Andrew ducks into the kitchen and closes and latches the window above the sink. Are all the other windows closed? The ones in the bedrooms are big enough for someone to climb through. He opens drawers looking for knives, the biggest ones they have. They’ll need knives, right? They’ll need something. He says, “Make sure the bedroom windows are closed and covered.”

“Oh, shit, hey—”

“What?”

“The basement stairs. What do we do about those?” That open rectangular hole in the floor and its stairs that circle and drain down below . . .

Leonard shouts from somewhere outside, no longer at the front door, but toward the bathroom/kitchen side. “Come on, guys, you can open the doors! Please don’t do this! We’re not trying to scare you! We’re not here to harm you!”

“Cops are on the way, and if you set one foot in here, I’ll shoot!” Andrew leaves the kitchen without taking anything with him. Eric stands in the middle of the room transfixed by the basement stairs.

Andrew jogs over and grabs Eric’s arm. He whispers, “Is the basement door locked?”

“I don’t know. Maybe not. Wen and I opened the door earlier, and we both went outside, and I—I don’t remember if we locked it after. I don’t think we did. The door might even be wide open.”

“Should we go down and check?”

They gravitate to the emptied center of the common room. They listen. There might be the sound of someone walking lightly in the basement and there might not.

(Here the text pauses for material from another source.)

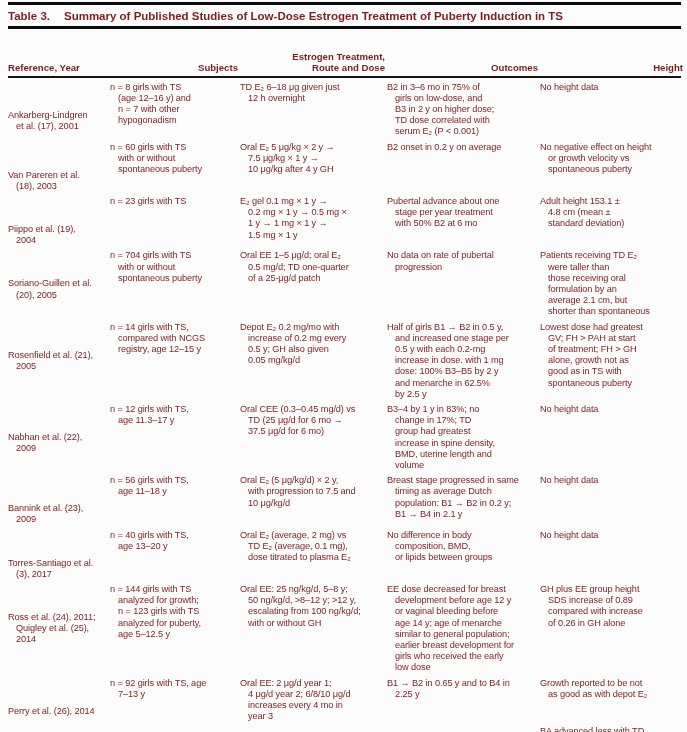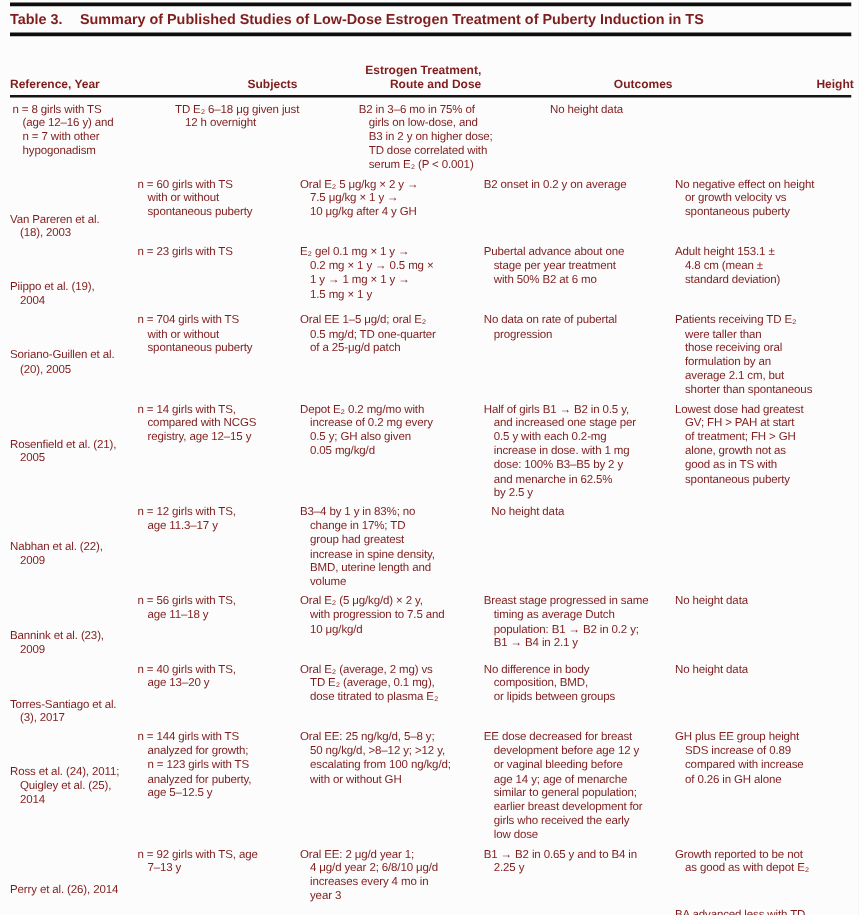"Ankarberg-Lindgren" div.td { html: none -> <div>Ankarberg-Lindgren et al. (17), 2001</div> }
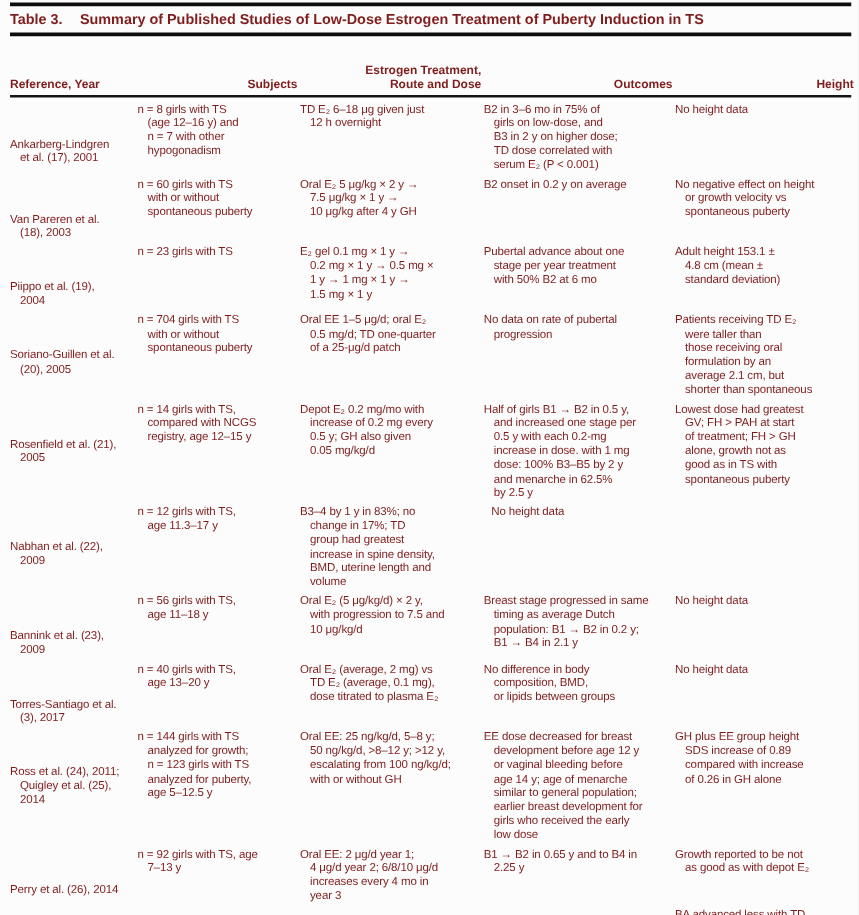"Oral CEE (0.3–0.45 mg/d) vs" div.td { html: none -> <div>Oral CEE (0.3–0.45 mg/d) vs TD (25 μg/d for 6 mo → 37.5 μg/d for 6 mo)</div> }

“Maybe.” Eric looks around the cabin. “Or maybe we clog up the top, so even if they come in through the basement they can’t come all the way up the stairs.”

They carry the love seat over and Andrew already knows it’s too light to be any kind of barrier. Maybe it’s enough to slow a couple of them down if they were to come up through the basement and it would give him, Eric, and Wen enough time to flee the cabin through the front door and get to the SUV. They could fight off one or two of them on the way, too, he thinks, but not all four. The closer Andrew gets to the mouth of the stairs, the more anxiety hot-wires his system and he envisions hands shooting up out of the darkness and clutching their ankles to pull them down, down, down.

Eric says, “Here, tilt it toward me a little. We can wedge the feet inside the railing and the fence.”

Andrew fears the love seat is too small and will tumble down the stairs, but it jams up against the railing a foot or so below the plane of the main room floor like Eric said it would. It’s in there tight, too. Andrew runs back and grabs the kitchen table to add to the stopped-up staircase. Of course now he’s thinking maybe they shouldn’t block off a possible escape route. Plus there’s all kinds of stuff in the basement they could use as weapons or barricades and now they can’t get to any of it. Up here there isn’t much with which to defend themselves, certainly not anything with the reach and menace of what the strangers are carrying.

Andrew places the table on top of the love seat. Two of the legs fit in the empty space between the wall, floor, and wrought-iron rail, and the other two legs are propped awkwardly on the love seat. He pushes down on the table hard enough that the middle of the table cracks and bends inward.

Eric goes to the hearth and the woodburning stove and plucks the pewter metal poker and tongs from the basket. He says, “Take this,” and gives Andrew the poker.

The metal is cold and, instead of emboldening, it feels as useless as a handful of sand. He looks around the room for something, anything else but sees only the brittle museum-piece skis and poles and other useless kitsch on the walls.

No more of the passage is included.